== Problem statement ==
Your copy must hold every line of the records word for word. It must hold no pictures.

== Material for the task ==
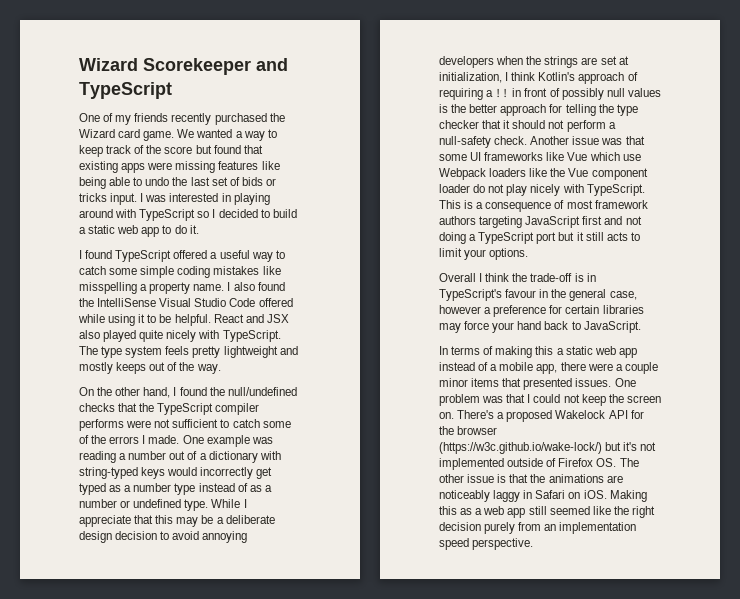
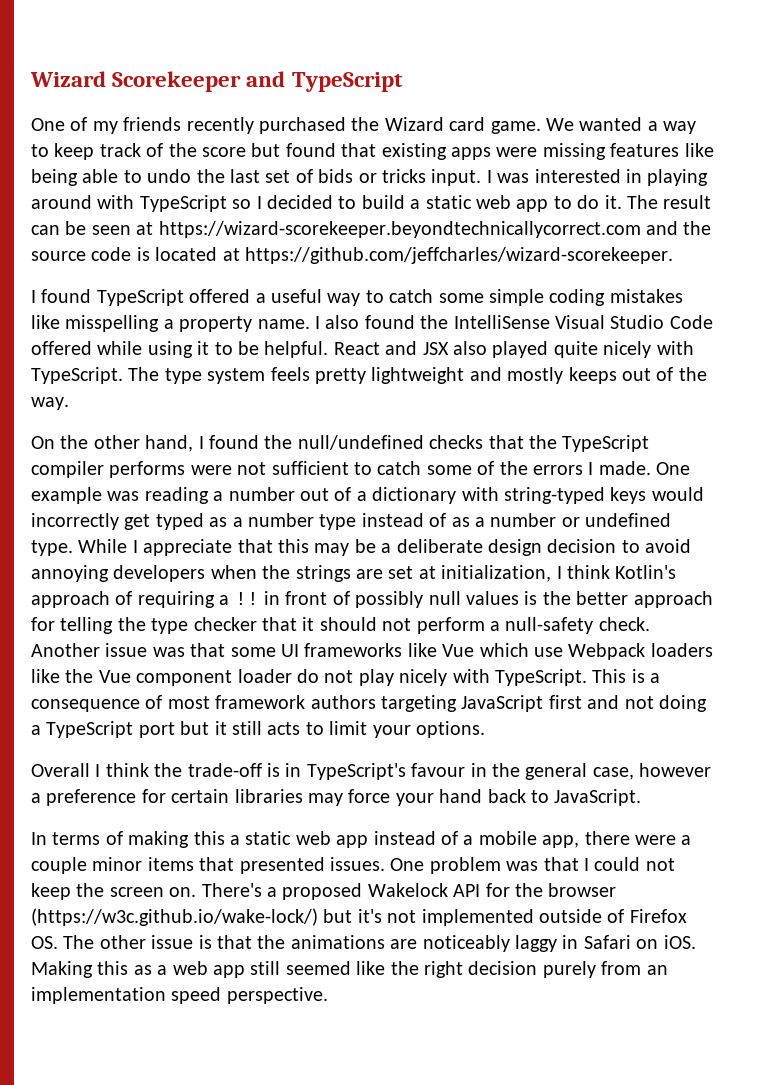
(199, 229) none -> [626,195,712,209] [31,221,712,238] [31,247,673,264] The result can be seen at https://wizard-scorekeeper.beyondtechnicallycorrect.com and the source code is located at https://github.com/jeffcharles/wizard-scorekeeper.

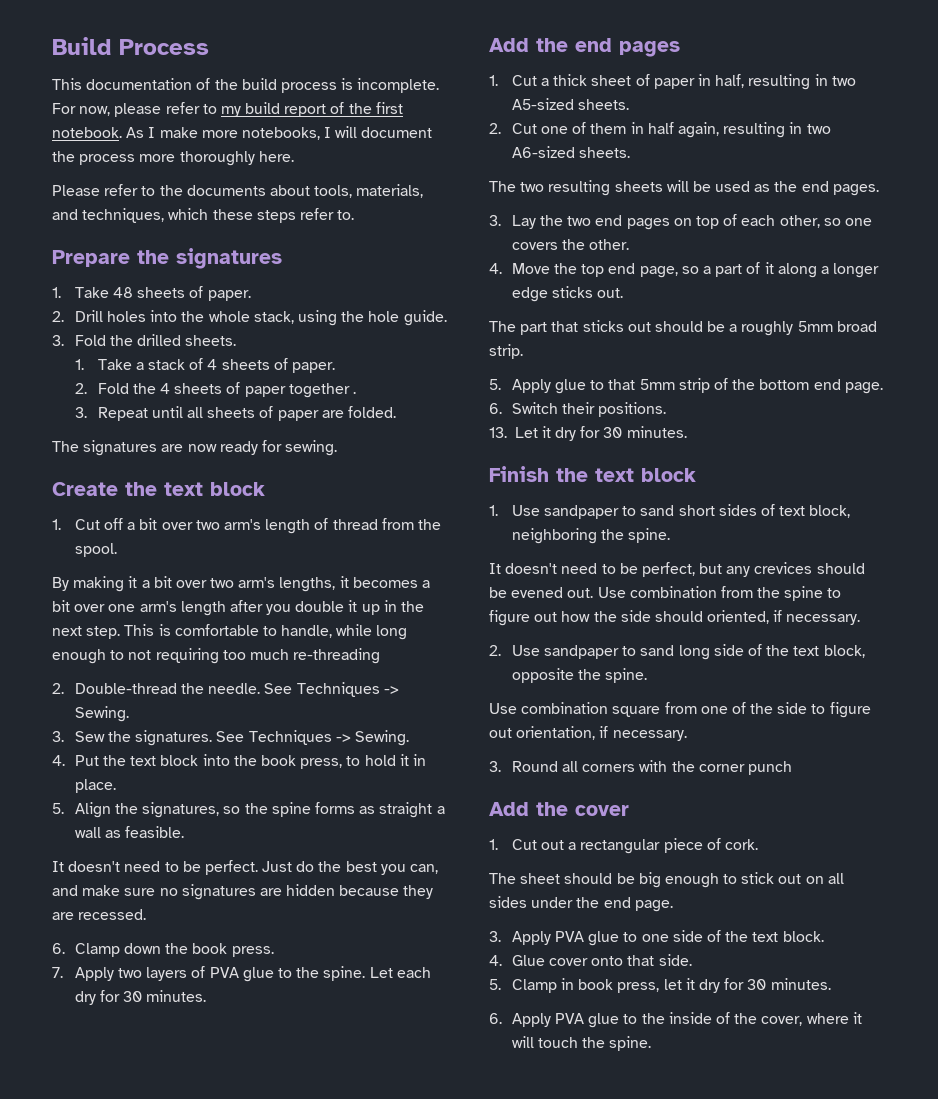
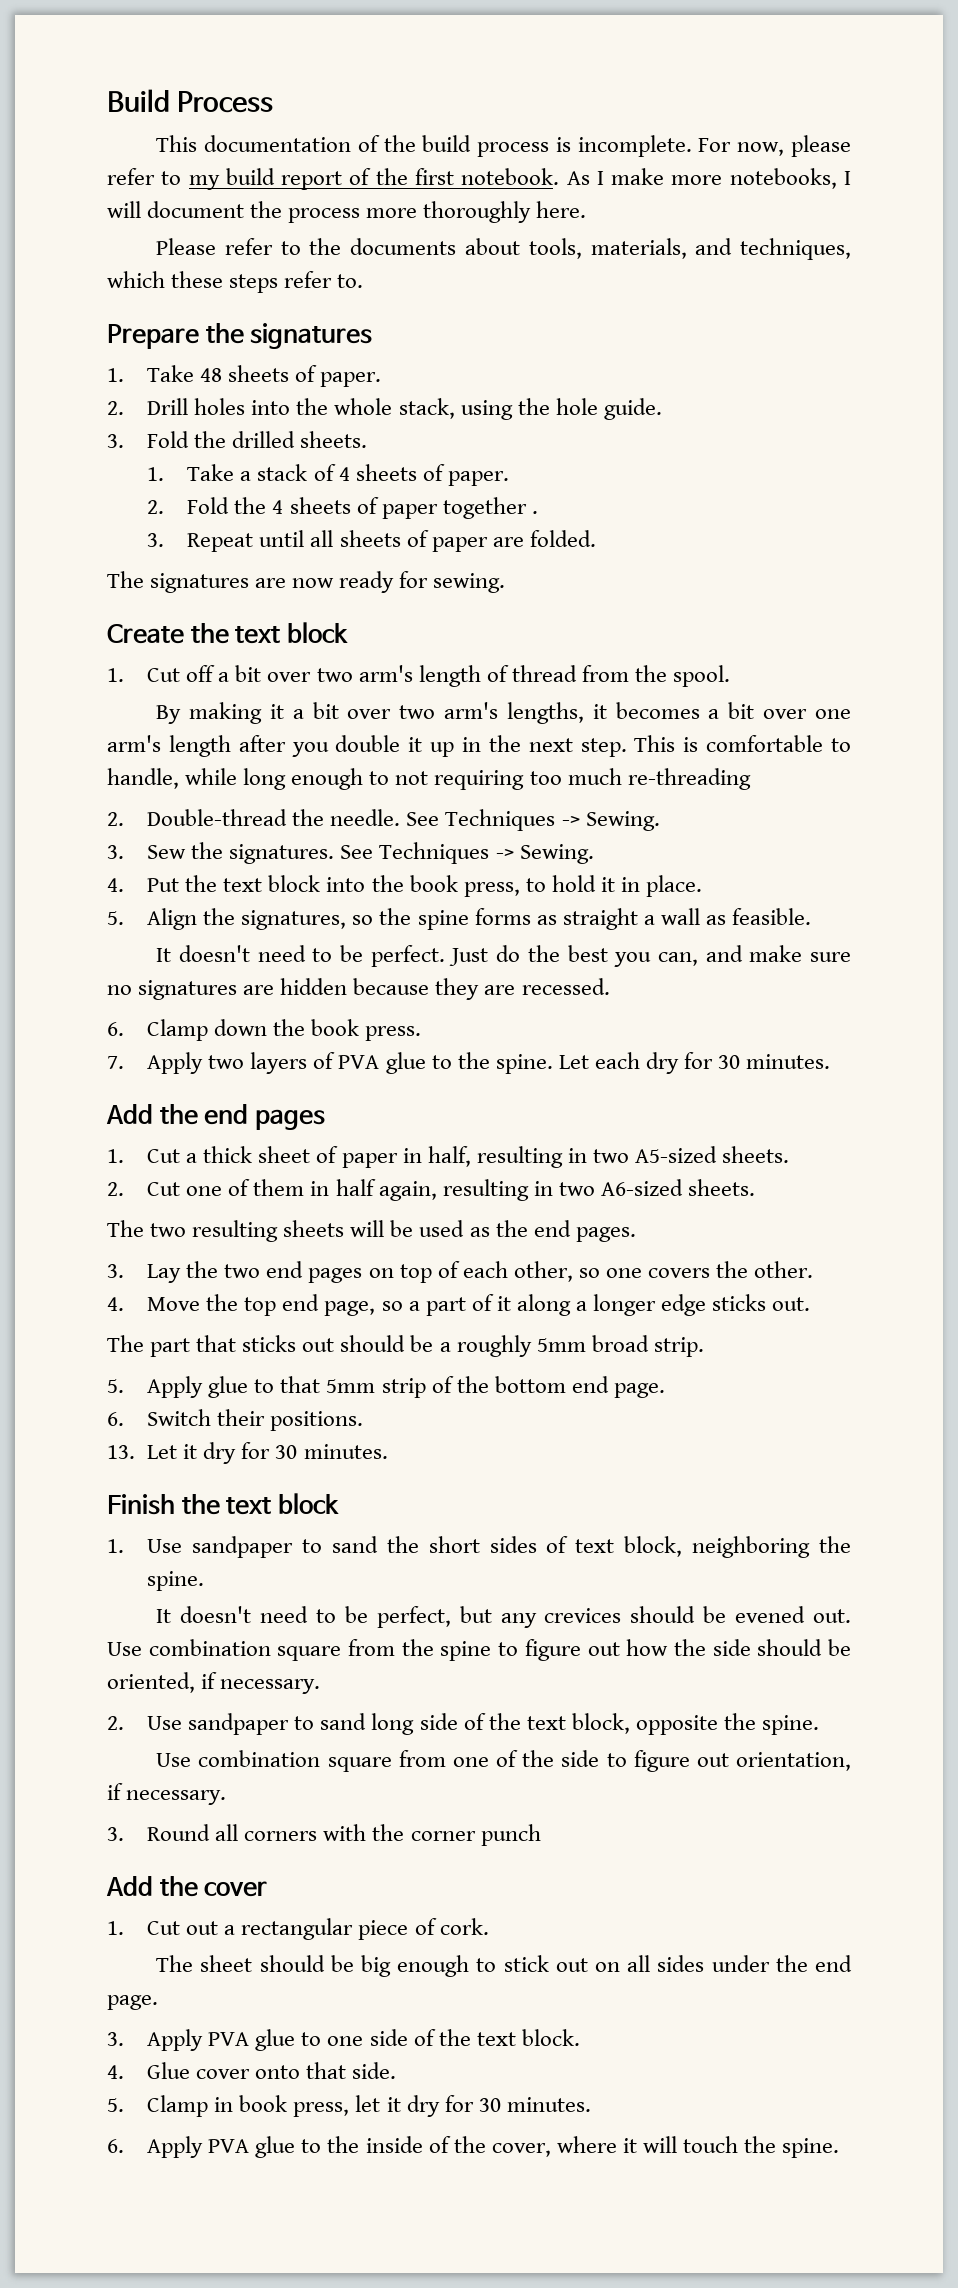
(675, 510) none -> [386,1536,419,1553] the
(717, 592) none -> [277,1646,342,1661] square
(703, 616) none -> [828,1639,852,1656] be

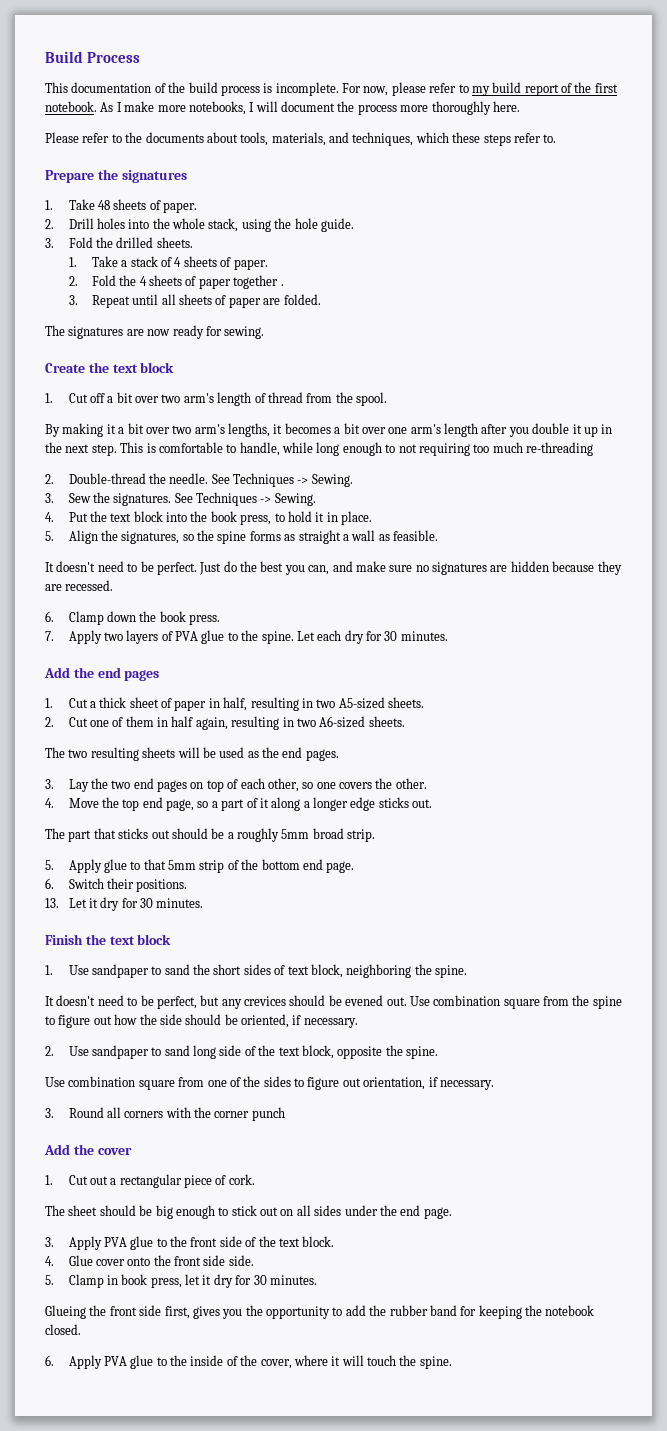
[561,1750,600,1767] side -> [263,1076,291,1087] sides
[327,2036,364,2046] one -> [169,1236,218,1247] the front
[306,2062,347,2079] that -> [153,1255,226,1266] the front side
(591, 2104) none -> [45,1305,595,1319] [45,1324,81,1335] // Glueing the front side first, gives you the opportunity to add the rubber band for keeping the notebook closed.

== Solution for this task ==
(199, 229) none -> [626,195,712,209] [31,221,712,238] [31,247,673,264] The result can be seen at https://wizard-scorekeeper.beyondtechnicallycorrect.com and the source code is located at https://github.com/jeffcharles/wizard-scorekeeper.

(675, 510) none -> [386,1536,419,1553] the
(717, 592) none -> [277,1646,342,1661] square
(703, 616) none -> [828,1639,852,1656] be

[561,1750,600,1767] side -> [263,1076,291,1087] sides
[327,2036,364,2046] one -> [169,1236,218,1247] the front
[306,2062,347,2079] that -> [153,1255,226,1266] the front side
(591, 2104) none -> [45,1305,595,1319] [45,1324,81,1335] // Glueing the front side first, gives you the opportunity to add the rubber band for keeping the notebook closed.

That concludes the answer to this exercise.